Filed under: National Debt
Written by: UWSA Staff
November 17, 2008

Barack Obama says that a bipartisan consensus of economists feel that investing billions into the troubled economy is more important than balancing the budget. Obama, appearing on 60 minutes Sunday night, said “the consensus is this: that we have to do whatever it takes to get this economy moving again, that we’re gonna have to spend money now to stimulate the economy.” He also stated we should not worry about the budget deficit this year or next, “That short term, the most important thing is that we avoid a deepening recession.”

Some of the President-elects other thoughts on the economy:

When asked about the $300 billion spent so far on The Troubled Asset Relief Program (TARP): We should be looking at what didn’t happen such as more banks failing or a bigger drop in the stock market, not just what has happened. He also wants more focus on the impact of foreclosures, and to “set up a negotiation between banks and borrowers so that people can stay in their homes.”

Comparisons of today to 1932: “We’re not going through something comparable to that. But I would say that this is as bad as we’ve seen since then.”

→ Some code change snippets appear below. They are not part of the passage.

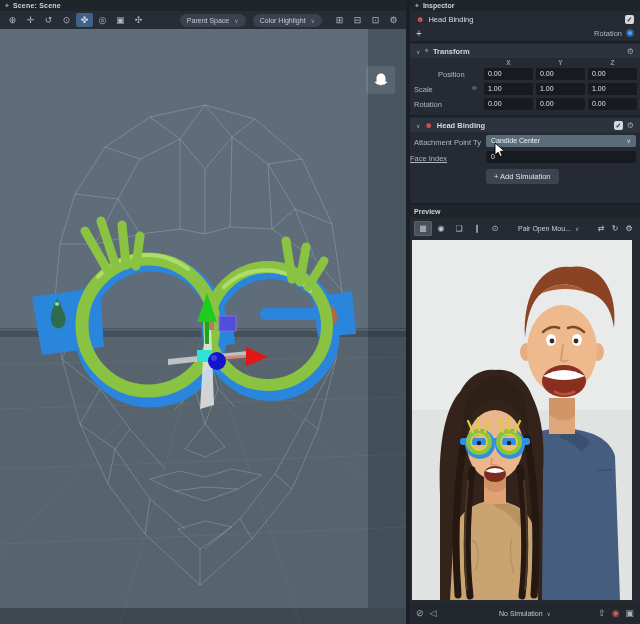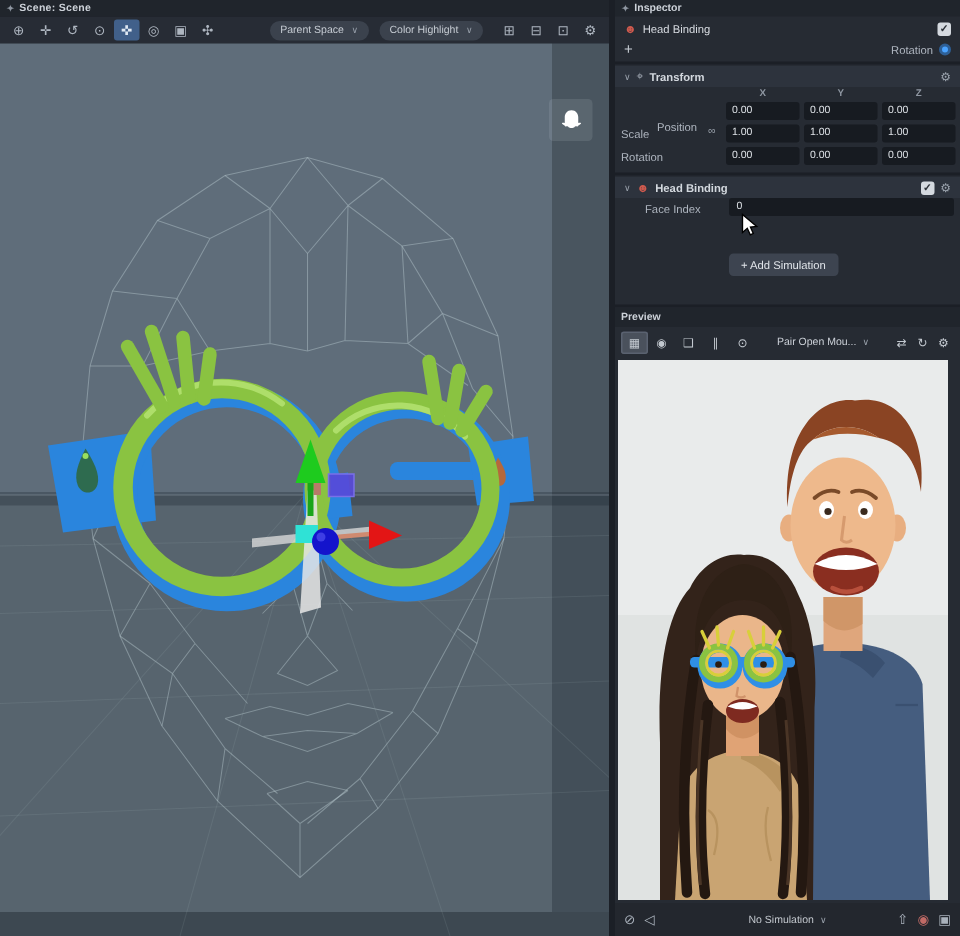--- a/index.html
+++ b/index.html
@@ -230,7 +230,7 @@
       <span class="col-hdr" style="left:178px; top:1px;">Z</span>
     </div>
     <div style="position:relative; height:15px;">
-      <span class="row-label" style="position:absolute; left:4px; top:13px;padding-left:24px;">Position</span>
+      <span class="row-label" style="position:absolute; left:4px; top:3px;padding-left:24px;">Position</span>
       <div class="num-input" style="left:74px; top:1px; width:49px;">0.00</div>
       <div class="num-input" style="left:126px; top:1px; width:49px;">0.00</div>
       <div class="num-input" style="left:178px; top:1px; width:49px;">0.00</div>

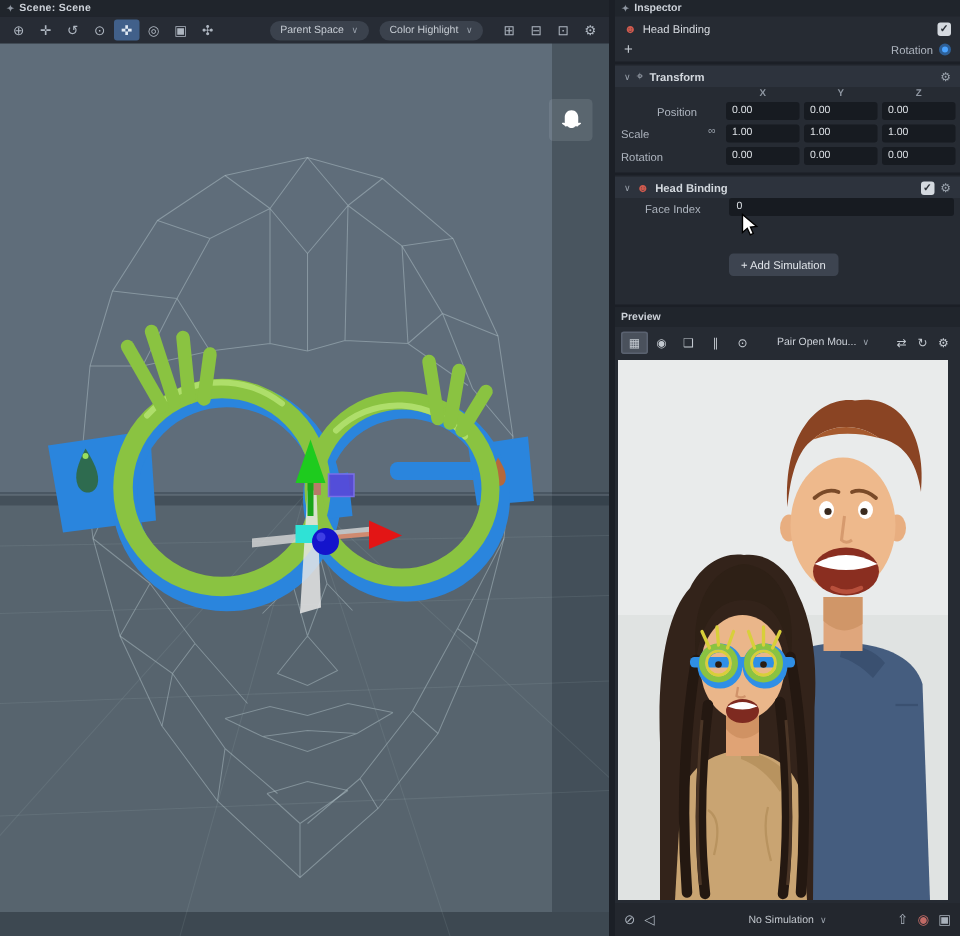--- a/index.html
+++ b/index.html
@@ -259,6 +259,13 @@
       <div style="flex:1"></div>
       <div class="checkbox">✓</div>
       <span class="gear">⚙</span>
+    </div>
+    <div style="position:relative; height:16px; margin-top:3px;">
+      <span class="row-label" style="position:absolute; left:4px; top:3px; width:72px; overflow:hidden; white-space:nowrap;">Attachment Point Ty</span>
+      <div id="attach-dropdown">
+        <span>Candide Center</span>
+        <span class="ch">∨</span>
+      </div>
     </div>
     <div style="position:relative; height:15px;">
       <span class="row-label" style="position:absolute; left:20px; top:3px;">Face Index</span>

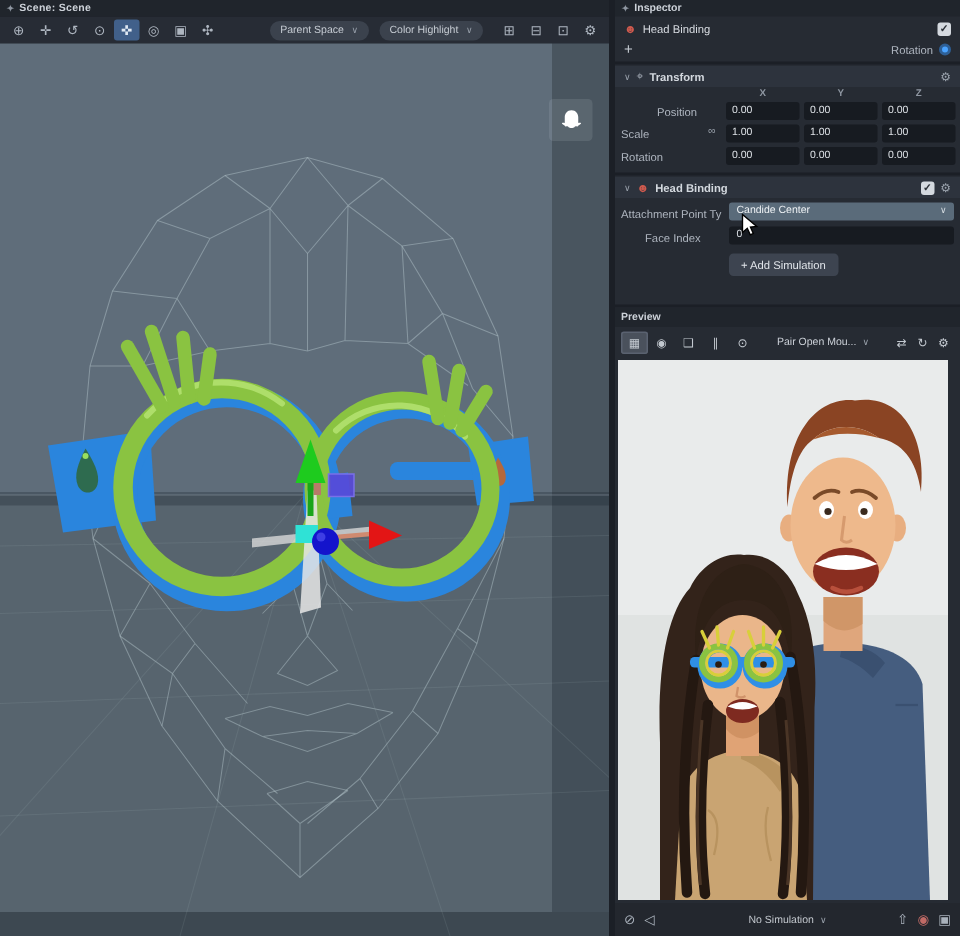--- a/index.html
+++ b/index.html
@@ -268,7 +268,7 @@
       </div>
     </div>
     <div style="position:relative; height:15px;">
-      <span class="row-label" style="position:absolute; left:20px; top:3px;">Face Index</span>
+      <span class="row-label" style="position:absolute; left:0; top:3px;text-decoration:underline;">Face Index</span>
       <div id="face-input">0</div>
     </div>
   </div>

The dire straits of General Motors: “We need to provide assistance to the auto industry. But I think that it can’t be a blank check.” He would like the assistance contingent on all of the major stakeholders, management, labor, suppliers and lenders “coming together with a plan what does a sustainable U.S. auto industry look like?”

Moving the nation towards energy independence. “It’s more important. It may be a little harder politically (because of the drop in oil prices), but it’s more important.”

Re-regulation of the financial market “to restore a sense of trust, transparency, openness in our financial system.. And the answer is not heavy-handed regulations that crush the entrepreneurial spirit and risk taking of American capitalism.”